Letting Space has been brokering space for non-commercial activities – particularly artistic experiments in New Zealand- since the Global Financial Crisis of 2008. These spaces may be parks (pictured) or single shops or whole precincts such as when the Transitional Economic Zone of Aotearoa occupied a small cluster of shops and municipal streets for a festival to discuss alternative economic relationships between communities and land.
Sometimes there are longer term outcomes – such as the better maintenance of a park, or the creation of a permanent Free Store, or when skills are accumulated to achieve a community’s permanent occupation of a site.
The municipally-funded platform Urban Dream Brokerage has negotiated with private property owners to gain access to space for little or no payment for 120 artistic and community projects.
Common Space emerges from appropriation, and continues toward the practice of good governance. There is no commons without commoning. Commoning requires the “renegotiation of relationships through which everyday affairs, production and exchange are organised and developed” (Nightingale 2019)
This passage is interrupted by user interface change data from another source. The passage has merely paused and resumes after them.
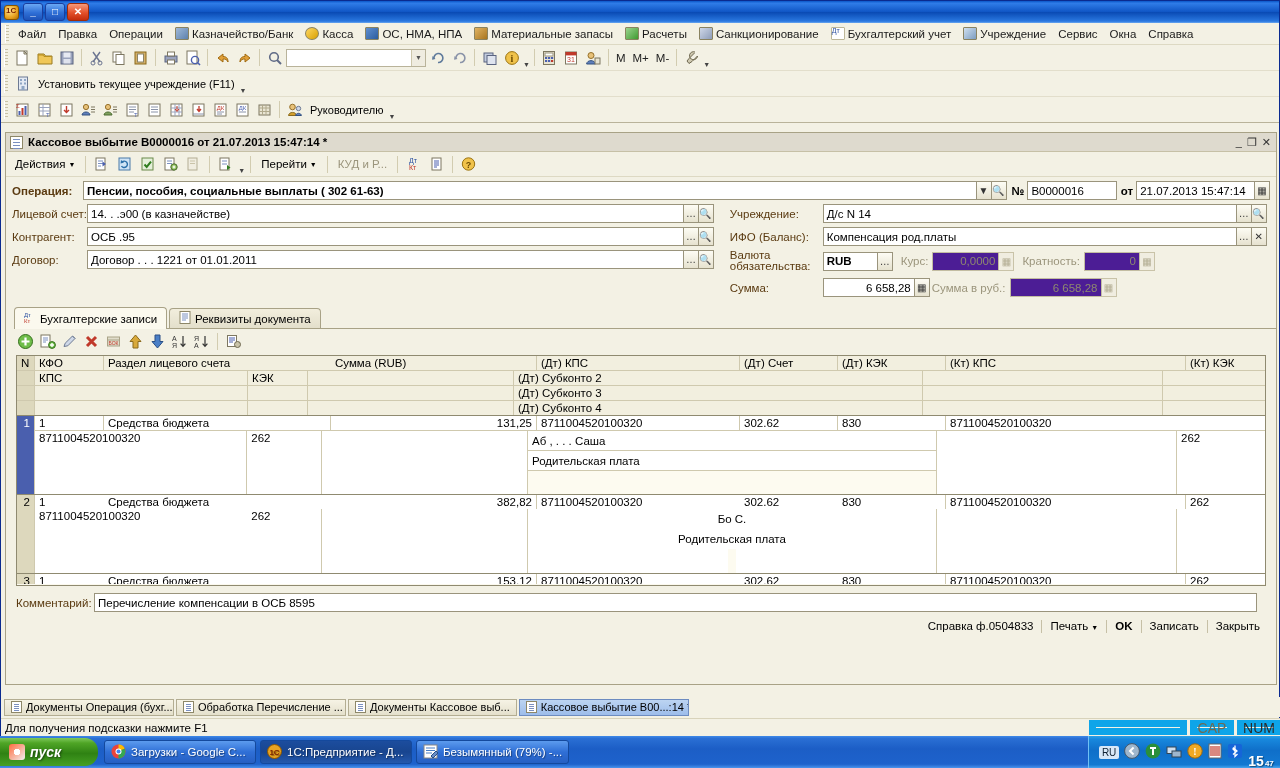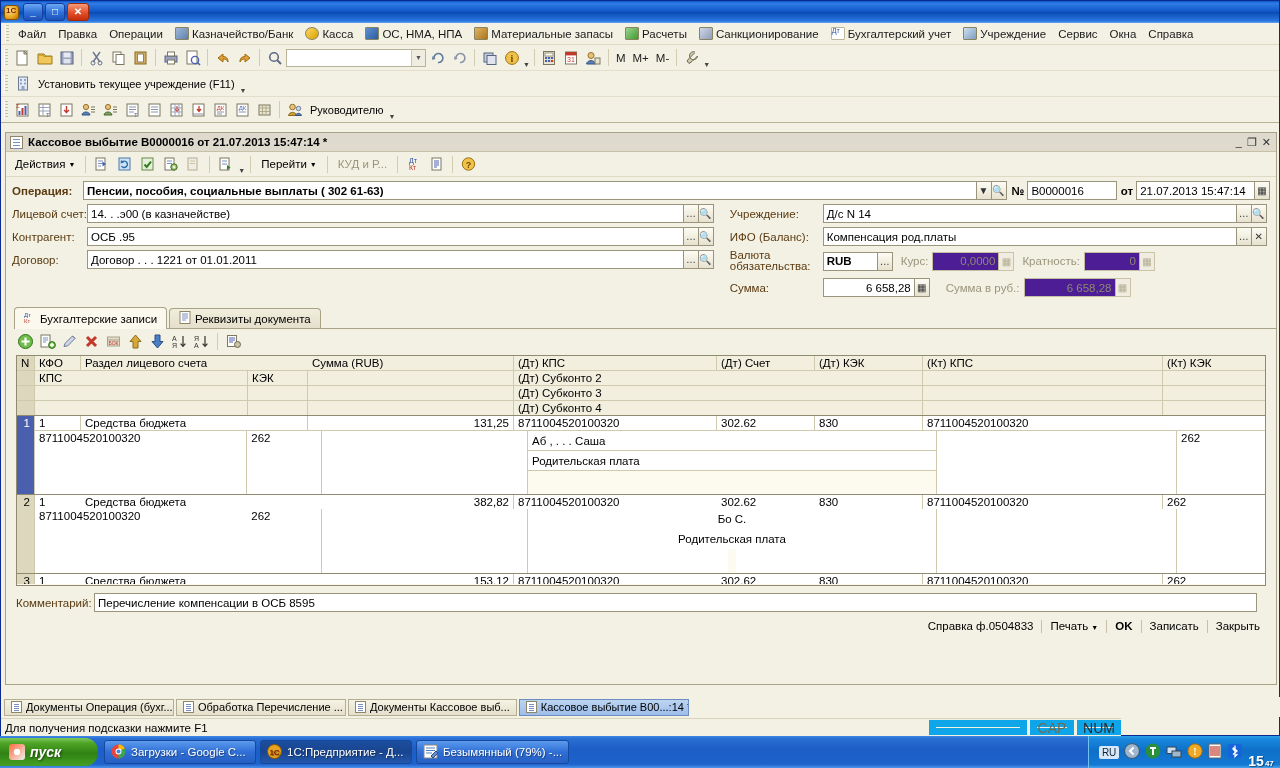--- a/index.html
+++ b/index.html
@@ -659,7 +659,7 @@
             <span class="lbl" style="width:93px;color:#5a3a10;">Сумма:</span>
             <span class="fld num" style="width:92px;">6 658,28</span>
             <span class="fbtn">▦</span>
-            <span class="lbl dim" style="margin:0 4px 0 16px;text-align:right;">Сумма в руб.:</span>
+            <span class="lbl dim" style="margin:0 4px 0 2px;text-align:right;">Сумма в руб.:</span>
             <span class="fld ro num" style="width:92px;">6 658,28</span>
             <span class="fbtn dimbtn">▦</span>
           </div>

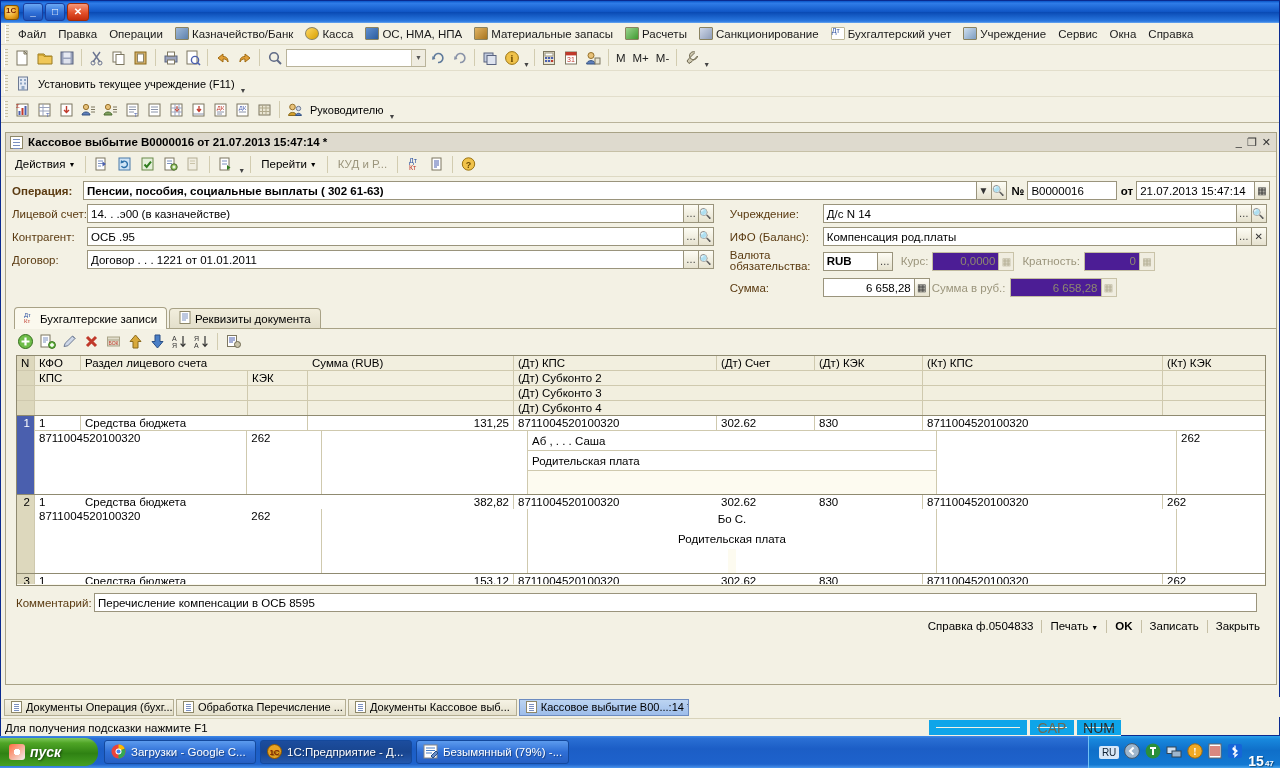--- a/index.html
+++ b/index.html
@@ -112,7 +112,7 @@
   .gcell { padding:1px 4px; font-size:11.5px; border-right:1px solid #cfc9ae;
     overflow:hidden; white-space:nowrap; display:flex; align-items:center; }
   .c-n   { width:18px; justify-content:flex-end; background:#ddd8bd; }
-  .c-kfo { width:46px; }
+  .c-kfo { width:69px; }
   .c-razd{ width:213px; }
   .c-sum { width:206px; justify-content:flex-end; }
   .c-dtkps{ width:203px; }

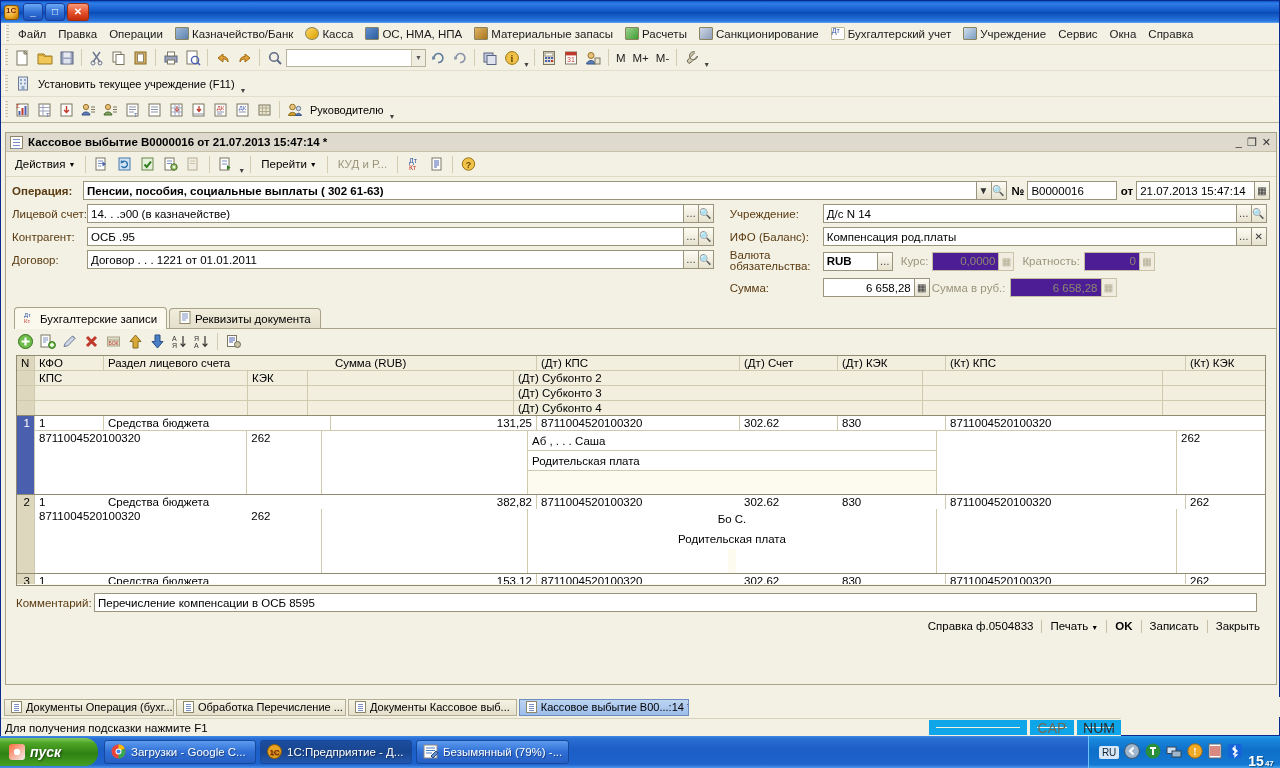--- a/index.html
+++ b/index.html
@@ -138,7 +138,7 @@
   .wicon { width:11px; height:12px; background:#fff; border:1px solid #8d8768; flex:none; position:relative; }
   .wicon:before { content:""; position:absolute; left:2px; top:2px; right:2px; height:1px;
     background:#7b90c0; box-shadow:0 2px 0 #7b90c0, 0 4px 0 #7b90c0, 0 6px 0 #7b90c0; }
-  .statusbar { position:absolute; left:0; top:717px; width:1120px; height:18px;
+  .statusbar { position:absolute; left:0; top:717px; width:1280px; height:18px;
     background:#f3f1e4; border-top:1px solid #d8d3bb; display:flex; align-items:center;
     font-size:11.5px; padding-left:4px; }
   .sb-pad { margin-left:auto; display:flex; gap:0; }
Common space is distinguished from public space. Public space is a product of what Stavrides calls “a certain authority…. a condition under which control is being imparted, and conditions under which forms and habits are being explored…” Common space challenges dominant enclaves through processes and practices.
To maintain common space it is vital is that one enclave or type of elite (eg a property owner) is not simply replaced with another (eg art clique). To stay common the new users of common space continue to work to keep the site open.
The recommoning of land requires conscious group process and organisation as it turns the tide against the private enclosure of common land.